How many people donated less than $25 or more than $200?
Who are the biggest donors? You could possibly define this as anyone who donated at least 1.5x the mean of the donations per person. You could also define this as the more standard “outlier” and calculate 1.5x the interquartile range then use that to find outliers. Let me know if this calculation is new for you!
What is the name, city, state, and occupation of the person who has donated the highest number of times total?
Which candidate has received the most donations? And which candidate has received the most total money in donations?
Try making a plot to help answer each question for ggplot
practice, too!
Of major donors (let’s say more than $200 for this question), what professions are most common?
Which professions tend to donate more to which candidates? (You might need to have two grouping variables for this!).

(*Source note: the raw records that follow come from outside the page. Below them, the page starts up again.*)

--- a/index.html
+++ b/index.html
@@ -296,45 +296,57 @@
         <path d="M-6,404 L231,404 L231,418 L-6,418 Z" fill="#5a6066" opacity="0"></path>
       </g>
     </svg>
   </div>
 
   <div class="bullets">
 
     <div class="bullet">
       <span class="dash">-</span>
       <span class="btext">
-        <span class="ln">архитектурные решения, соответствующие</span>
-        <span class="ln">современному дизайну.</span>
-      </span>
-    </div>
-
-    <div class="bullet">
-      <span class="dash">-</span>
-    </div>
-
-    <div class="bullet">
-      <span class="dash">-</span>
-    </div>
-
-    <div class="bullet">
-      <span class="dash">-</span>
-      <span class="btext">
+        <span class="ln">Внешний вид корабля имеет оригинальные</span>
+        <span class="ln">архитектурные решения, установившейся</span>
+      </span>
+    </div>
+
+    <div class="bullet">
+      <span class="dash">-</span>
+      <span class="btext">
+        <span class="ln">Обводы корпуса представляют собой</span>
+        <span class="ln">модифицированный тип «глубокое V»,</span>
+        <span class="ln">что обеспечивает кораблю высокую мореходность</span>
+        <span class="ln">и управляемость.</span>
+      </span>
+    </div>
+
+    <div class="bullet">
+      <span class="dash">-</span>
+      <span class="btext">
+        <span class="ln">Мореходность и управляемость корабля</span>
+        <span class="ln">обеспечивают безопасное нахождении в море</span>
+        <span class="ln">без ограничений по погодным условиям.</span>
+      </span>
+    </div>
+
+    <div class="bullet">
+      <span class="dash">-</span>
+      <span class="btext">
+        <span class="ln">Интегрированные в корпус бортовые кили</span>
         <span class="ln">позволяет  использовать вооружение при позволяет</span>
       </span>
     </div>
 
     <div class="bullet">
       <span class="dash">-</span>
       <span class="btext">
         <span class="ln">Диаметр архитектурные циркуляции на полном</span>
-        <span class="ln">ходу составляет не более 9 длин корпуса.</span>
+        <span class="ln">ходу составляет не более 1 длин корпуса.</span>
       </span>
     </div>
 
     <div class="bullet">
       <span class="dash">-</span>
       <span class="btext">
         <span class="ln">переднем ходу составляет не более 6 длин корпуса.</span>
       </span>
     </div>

Check out some of the temporal patterns! You could look at how donations are affected by major speeches, conventions, announcements, etc.
Did you see anything interesting in the data? Or in one of the other practice questions? Explore it!

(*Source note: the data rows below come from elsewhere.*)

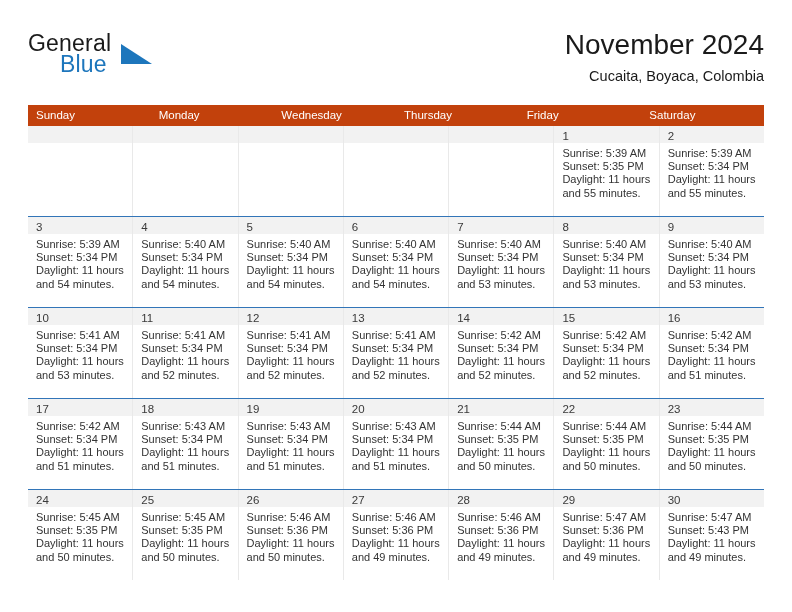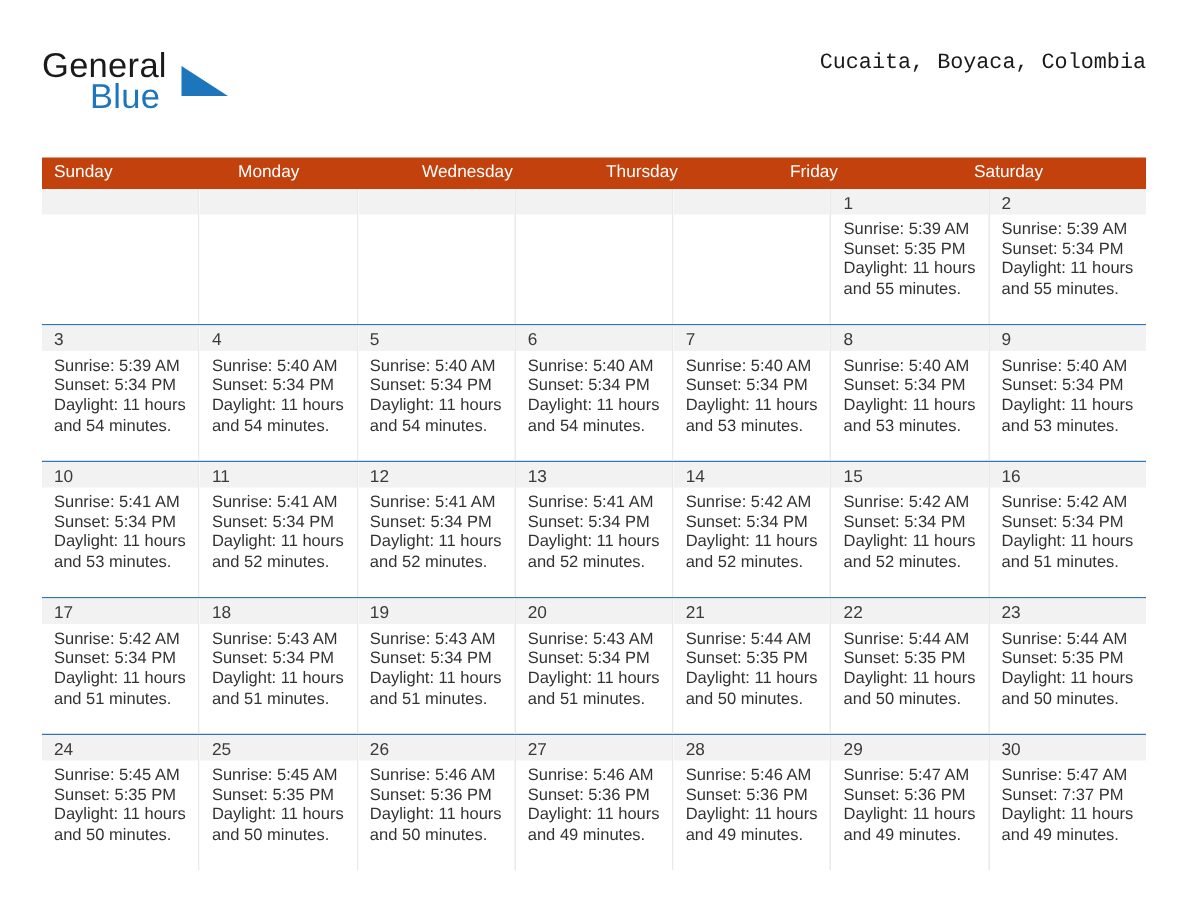--- a/index.html
+++ b/index.html
@@ -78,21 +78,20 @@
     color: #1a1a1a;
     line-height: 34px;
     white-space: nowrap;
   }
   .location {
     font-size: 14.5px;
     color: #1a1a1a;
     line-height: 22px;
     margin-top: 3px;
     white-space: nowrap;
-    font-family: Liberation Mono, monospace;
   }
 
   
   .calendar {
     position: absolute;
     left: 28px;
     top: 105px;
     width: 736px;
   }
 
@@ -168,20 +167,21 @@
 
   <div class="top">
 
     <div class="logo">
       <span class="logo-general">General</span>
       <span class="logo-triangle"></span>
       <span class="logo-blue">Blue</span>
     </div>
 
     <div class="titles">
+      <div class="month-title">November 2024</div>
       <div class="location">Cucaita, Boyaca, Colombia</div>
     </div>
 
   </div>
 
   <div class="calendar">
 
     <div class="weekday-row">
       <div class="weekday">Sunday</div>
       <div class="weekday">Monday</div>
@@ -445,21 +445,21 @@
             <div class="day-info">
               <div>Sunrise: 5:47 AM</div>
               <div>Sunset: 5:36 PM</div>
               <div class="daylight">Daylight: 11 hours and 49 minutes.</div>
             </div>
           </div>
           <div class="day-cell">
             <div class="day-number-band"><span class="day-number">30</span></div>
             <div class="day-info">
               <div>Sunrise: 5:47 AM</div>
-              <div>Sunset: 7:37 PM</div>
+              <div>Sunset: 5:43 PM</div>
               <div class="daylight">Daylight: 11 hours and 49 minutes.</div>
             </div>
           </div>
         </div>
       </div>
 
   </div>
 
 </div>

states <- donations_small %>%
group_by(state) %>%
summarize(total_donors = n(),
total_dollars = sum(transaction_amt, na.rm = TRUE)) %>%
arrange(desc(total_donors))
str(states)
## Classes 'tbl_df', 'tbl' and 'data.frame': 61 obs. of 3 variables:
## $ state : chr NA "CA" "TX" "NY" ...
## $ total_donors : int 46721 11538 4540 2914 2906 2791 1958 1875 1794 1693 ...

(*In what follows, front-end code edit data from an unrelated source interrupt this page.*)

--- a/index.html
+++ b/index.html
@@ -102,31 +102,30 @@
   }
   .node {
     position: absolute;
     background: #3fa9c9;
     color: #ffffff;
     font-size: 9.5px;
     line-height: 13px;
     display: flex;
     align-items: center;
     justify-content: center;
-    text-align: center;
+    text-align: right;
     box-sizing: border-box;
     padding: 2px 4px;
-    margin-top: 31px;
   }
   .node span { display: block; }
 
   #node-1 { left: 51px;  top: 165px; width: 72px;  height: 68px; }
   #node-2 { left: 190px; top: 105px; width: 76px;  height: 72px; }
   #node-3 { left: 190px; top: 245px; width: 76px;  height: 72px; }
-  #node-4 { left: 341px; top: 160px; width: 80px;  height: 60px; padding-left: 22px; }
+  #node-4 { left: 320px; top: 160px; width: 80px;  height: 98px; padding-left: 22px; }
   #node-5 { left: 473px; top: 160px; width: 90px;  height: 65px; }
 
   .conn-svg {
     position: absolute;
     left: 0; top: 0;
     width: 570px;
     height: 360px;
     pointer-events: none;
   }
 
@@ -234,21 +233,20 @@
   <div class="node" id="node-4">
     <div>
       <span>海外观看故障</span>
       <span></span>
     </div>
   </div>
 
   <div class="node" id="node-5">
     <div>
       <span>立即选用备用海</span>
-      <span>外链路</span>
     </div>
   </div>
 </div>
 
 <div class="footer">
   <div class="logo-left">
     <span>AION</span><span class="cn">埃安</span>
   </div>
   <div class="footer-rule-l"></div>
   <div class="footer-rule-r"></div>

## $ total_dollars: int 55681 3001120 1626395 698710 693575 647527 546385 535372 455786 438736 ...
cities <- donations_small %>%
group_by(city) %>%
summarize(total_donors = n(),
total_dollars = sum(transaction_amt, na.rm = TRUE)) %>%
arrange(desc(total_donors))
str(cities)
## Classes 'tbl_df', 'tbl' and 'data.frame': 4953 obs. of 3 variables:
## $ city : chr NA "SAN FRANCISCO" "SEATTLE" "HOUSTON" ...
## $ total_donors : int 46643 1135 1128 898 694 643 596 538 479 457 ...
## $ total_dollars: int 3685 289386 233316 354837 110525 170452 104613 138691 83358 101781 ...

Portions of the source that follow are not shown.